PT Tripar Multivision Plus Tbk (RAAM) membukukan laba operasional sebesar Rp6,3 miliar pada semester I-2026, berbalik dari rugi operasional Rp27,3 miliar.
![]()
PT Tripar Multivision Plus Tbk (RAAM) mencatat laba operasional Rp6,3 miliar pada semester I-2026, berbalik dari rugi operasional Rp27,3 miliar. (Foto: Ist)

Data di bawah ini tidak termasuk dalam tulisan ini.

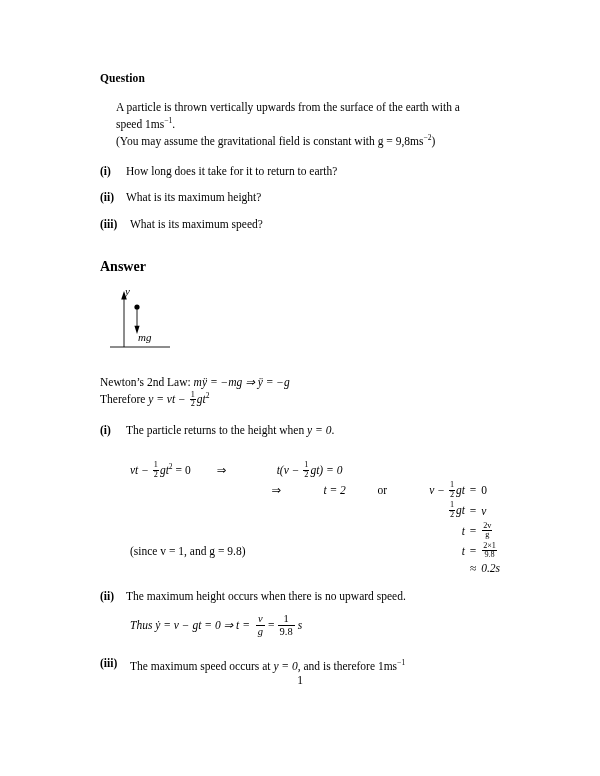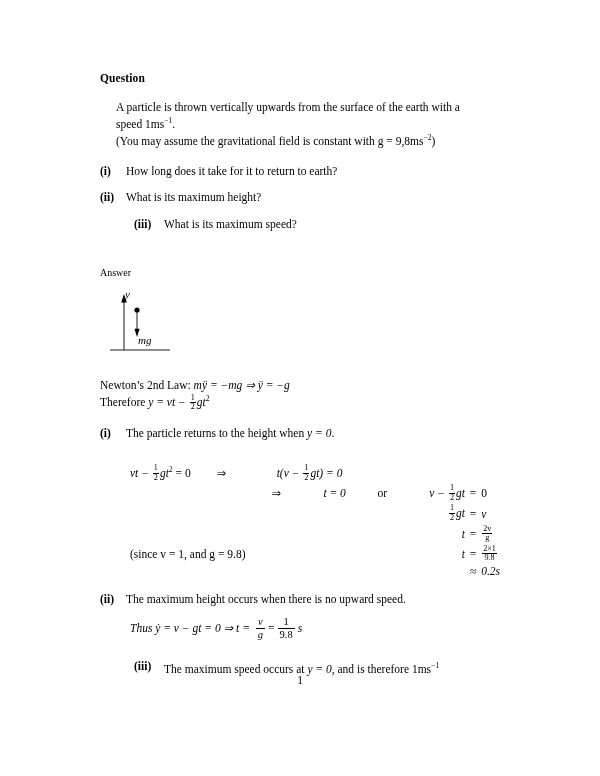--- a/index.html
+++ b/index.html
@@ -61,7 +61,6 @@
   .qitem .lbl.wide {
     width: 30px;
     flex: 0 0 30px;
-    margin-left: 34px;
   }
   .qitem .txt { flex: 1; }
 

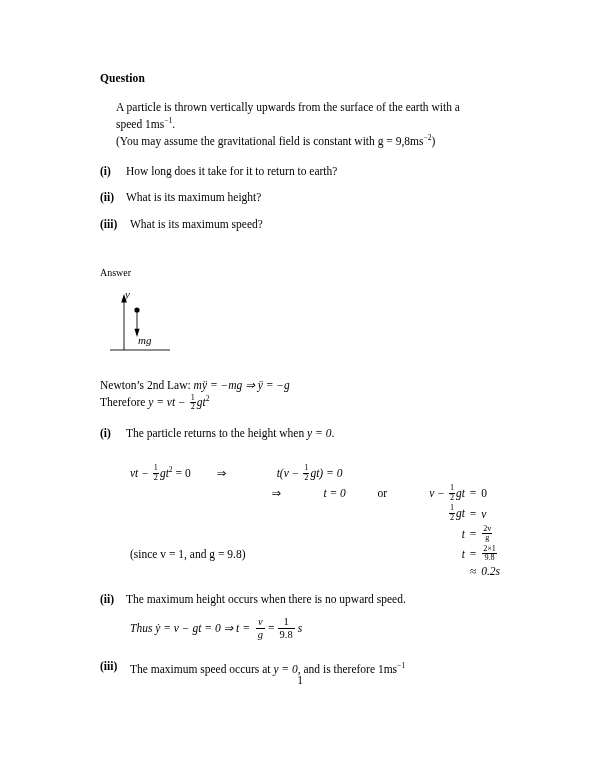--- a/index.html
+++ b/index.html
@@ -65,9 +65,9 @@
   .qitem .txt { flex: 1; }
 
   .answer-head {
-    font-weight: normal;
-    font-size: 10px;
-    margin: 36px 0 0 0;
+    font-weight: bold;
+    font-size: 14px;
+    margin: 28px 0 0 0;
   }
 
   .diagram {

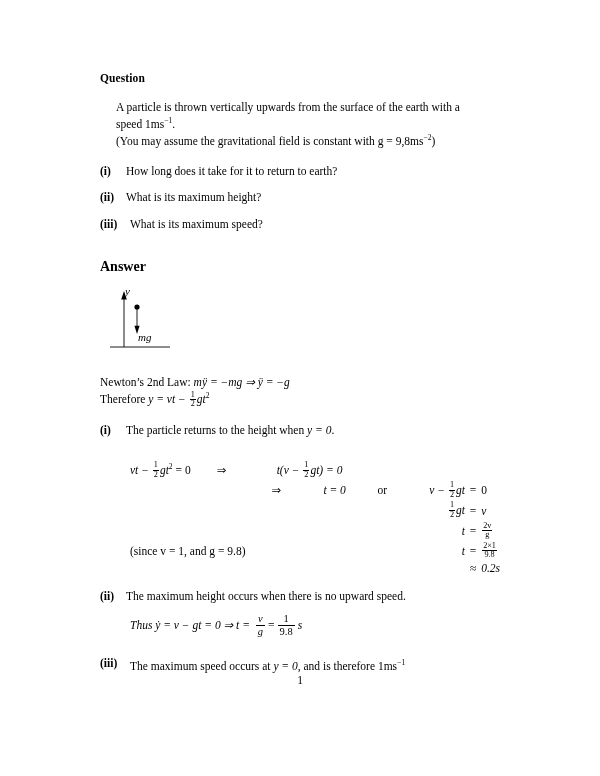--- a/index.html
+++ b/index.html
@@ -228,7 +228,7 @@
               <tr>
             <td class="c1" style="width:110px"></td>
             <td class="c2" style="padding-left:26px">⇒</td>
-            <td class="c2" style="width:42px"><span class="math">t = 0</span></td>
+            <td class="c2" style="width:42px"><span class="math">t = 2</span></td>
             <td class="c2" style="width:36px">or</td>
             <td class="c3">
               <span class="math">v − </span><span class="frac"><span class="num">1</span><span class="den">2</span></span><span class="math">gt</span>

IDXChannel - PT Tripar Multivision Plus Tbk (RAAM) membukukan laba operasional sebesar Rp6,3 miliar pada semester I-2026, berbalik dari rugi operasional Rp27,3 miliar pada periode yang sama tahun lalu. Perbaikan tersebut ditopang kenaikan pendapatan, membaiknya margin laba kotor, serta penurunan beban operasional.
Pendapatan konsolidasian RAAM naik 14,7 persen secara tahunan menjadi Rp128,6 miliar dari Rp112,1 miliar pada semester I-2025. Laba kotor hampir dua kali lipat menjadi Rp52,6 miliar atau tumbuh 91,2 persen, sedangkan margin laba kotor meningkat menjadi 40,9 persen dari 24,5 persen. Beban umum dan administrasi juga turun 15,6 persen.
Perseroan juga mencatat estimasi EBITDA sebesar Rp16,9 miliar pada semester I-2026. Pada kuartal II-2026, pendapatan meningkat menjadi sekitar Rp80,4 miliar dengan EBITDA mencapai sekitar Rp22,2 miliar, berbalik dari EBITDA negatif pada kuartal pertama.
Kontributor utama pertumbuhan berasal dari bisnis film. Pendapatan segmen tersebut meningkat 30,4 persen menjadi Rp74,4 miliar, didukung penayangan film di dalam dan luar negeri. Film Cerita Lila berhasil menembus satu juta penonton di Indonesia, sedangkan Sengkolo 2 mencatat kinerja di atas ekspektasi di Malaysia. Selain itu, RAAM memperoleh pendapatan Rp6,75 miliar dari serial televisi.
Di luar film baru, Perseroan juga meningkatkan pendapatan dari monetisasi pustaka konten melalui televisi, platform digital, lisensi, dan berbagai kanal distribusi lainnya. Manajemen menilai bisnis tersebut akan menjadi sumber pendapatan berulang yang semakin penting ke depan.